§ WORK TASK
Find each line of the entries with the string "that", please, and copy it.

*** SUPPLIED MATERIAL ***

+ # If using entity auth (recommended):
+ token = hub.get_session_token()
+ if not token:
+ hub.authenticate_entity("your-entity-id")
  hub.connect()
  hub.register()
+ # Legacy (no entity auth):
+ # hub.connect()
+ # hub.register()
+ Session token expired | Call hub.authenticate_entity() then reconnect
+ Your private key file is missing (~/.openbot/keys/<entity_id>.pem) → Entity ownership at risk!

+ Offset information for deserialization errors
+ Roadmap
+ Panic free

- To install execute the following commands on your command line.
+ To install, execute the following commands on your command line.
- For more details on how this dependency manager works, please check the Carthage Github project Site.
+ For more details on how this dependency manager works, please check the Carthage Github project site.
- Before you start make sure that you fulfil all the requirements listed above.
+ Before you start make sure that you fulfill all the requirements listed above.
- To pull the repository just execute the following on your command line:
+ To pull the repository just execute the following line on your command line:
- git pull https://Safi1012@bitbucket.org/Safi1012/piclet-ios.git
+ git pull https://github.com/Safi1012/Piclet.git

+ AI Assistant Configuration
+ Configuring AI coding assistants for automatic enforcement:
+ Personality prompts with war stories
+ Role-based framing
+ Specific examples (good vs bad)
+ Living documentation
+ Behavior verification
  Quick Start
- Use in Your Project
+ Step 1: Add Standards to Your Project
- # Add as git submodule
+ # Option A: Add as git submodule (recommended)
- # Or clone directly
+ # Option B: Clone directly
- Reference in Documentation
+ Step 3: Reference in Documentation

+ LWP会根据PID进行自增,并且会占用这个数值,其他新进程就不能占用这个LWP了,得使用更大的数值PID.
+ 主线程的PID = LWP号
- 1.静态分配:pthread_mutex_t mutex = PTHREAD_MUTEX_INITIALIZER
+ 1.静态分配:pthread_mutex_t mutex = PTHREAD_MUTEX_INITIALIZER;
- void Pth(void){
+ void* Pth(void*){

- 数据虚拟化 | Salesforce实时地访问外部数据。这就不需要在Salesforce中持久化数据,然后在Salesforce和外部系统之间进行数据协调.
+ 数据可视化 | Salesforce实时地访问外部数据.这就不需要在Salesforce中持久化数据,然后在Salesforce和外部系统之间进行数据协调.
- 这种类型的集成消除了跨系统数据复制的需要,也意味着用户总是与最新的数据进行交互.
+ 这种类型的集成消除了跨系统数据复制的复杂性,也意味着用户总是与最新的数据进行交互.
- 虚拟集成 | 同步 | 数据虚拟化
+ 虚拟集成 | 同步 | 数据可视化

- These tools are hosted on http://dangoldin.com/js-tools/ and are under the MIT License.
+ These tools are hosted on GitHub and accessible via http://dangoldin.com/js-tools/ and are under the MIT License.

***

§ SOLUTION TO THE PROBLEM
- Before you start make sure that you fulfil all the requirements listed above.
+ Before you start make sure that you fulfill all the requirements listed above.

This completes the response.